Better without. Unique as you are—and do not for a moment think otherwise—you also represent every brokenhearted lover on this planet, every stood-up date, every single mother, every bride left weeping at the altar, every widow, every orphan, every divorcée, every abandoned child, every slave sold down the river. You are the unmailed valentine. You are the forgotten birthday, the broken promise, the lapsed Catholic, the thirty pieces of silver, the abiding question of the ages: “Why hast thou forsaken me?”
All this, yes.
But you are also, admit it or not, Thomas H. Chippering. Granted, your ex-husband dwells in Fiji, and your heart aches, but like me, you are not entirely without blame. Because you, too, have had your secret love ledgers, your flights of fancy, your delusions, your checks under the mattress, your flirtations and unplugged telephones and petty betrayals of the flesh and spirit.

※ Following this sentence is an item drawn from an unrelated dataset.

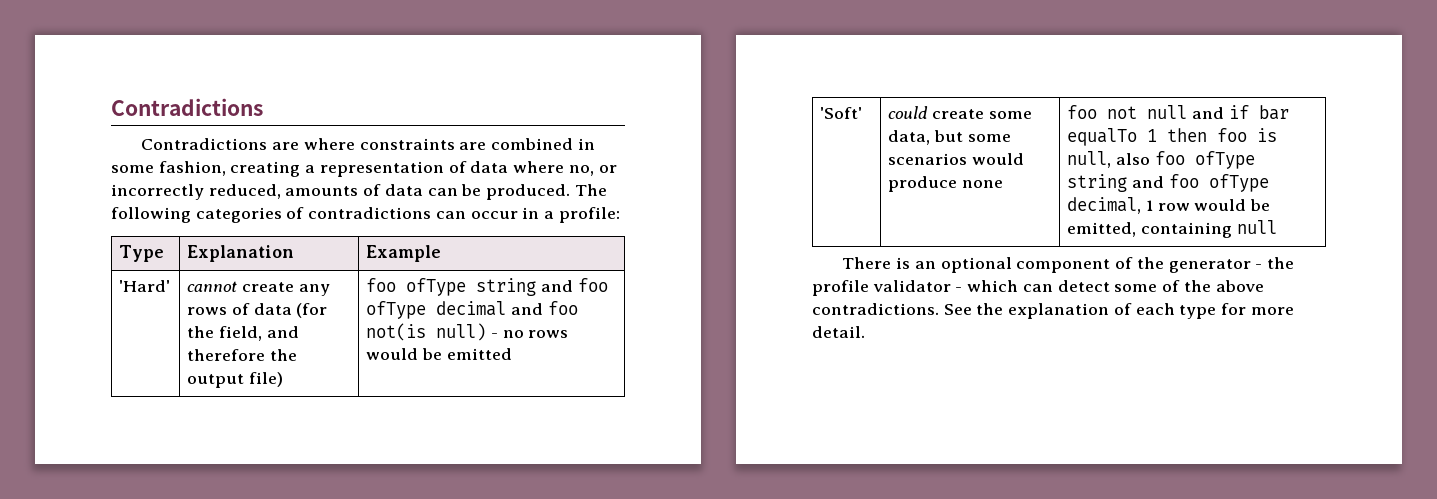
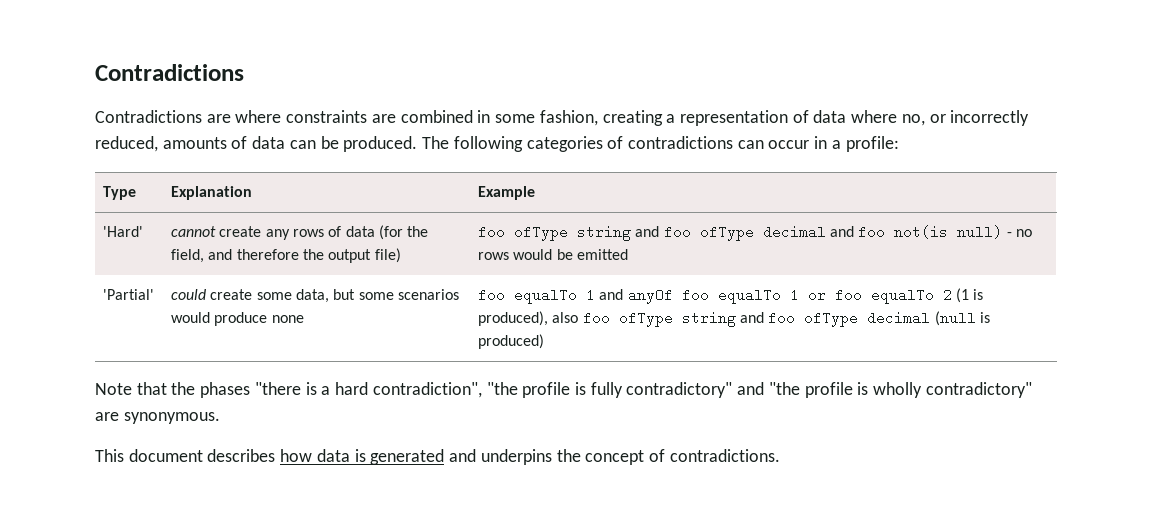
[820,107,863,119] 'Soft' -> [103,289,155,300] 'Partial'
[1107,105,1289,120] [1067,128,1278,146] [1067,151,1112,168] not null and if bar equalTo 1 then foo is null, -> [514,288,984,304] [478,311,549,326] equalTo 1 and anyOf foo equalTo 1 or foo equalTo 2 (1 is produced),
[1067,197,1271,214] [1067,220,1277,238] [842,257,1294,273] [812,280,1264,296] [812,303,1294,319] [812,326,865,338] decimal, 1 row would be emitted, containing null // There is an optional component of the generator - the profile validator - which can detect some of the above contradictions. See the explanation of each type for more detail. -> [867,311,991,326] [478,334,545,349] [95,382,1032,398] [95,412,220,424] [95,449,780,465] decimal (null is produced) // Note that the phases "there is a hard contradiction", "the profile is fully contradictory" and "the profile is wholly contradictory" are synonymous. // This document describes how data is generated and underpins the concept of contradictions.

You are forty-nine years old. (Or thirty-nine, or twenty-nine.) You live alone. You cook for one.
But you have done your best, haven’t you?
You drive to work each weekday morning. You pretend to be what you are not, chatting with your friends, attending dinner parties, visiting relatives. You’ve thrown away his tennis racket. Scrubbed his cigarette smoke from your carpets and upholstery. But still, at odd hours of the night, you find yourself paging through the memory books, just as I do. (Your lakeside wedding. Your white satin dress. How much you loved him—all that faith.)
At times you second-guess yourself. Too dependent, you think. Took him for granted.
But then later, like me, you feel the sorrow come crushing down again. You realize that it was he who quit, he who abandoned you, he who flew off to Fiji in the company of a statuesque redhead named Sandra. (The word
Sandra:
you hear it on the radio, you come across it in a book, and it slices through your ribs just as surely as any lance or bullet. You hate the name, don’t you? You loathe its harmonics, each bitter vowel and consonant.)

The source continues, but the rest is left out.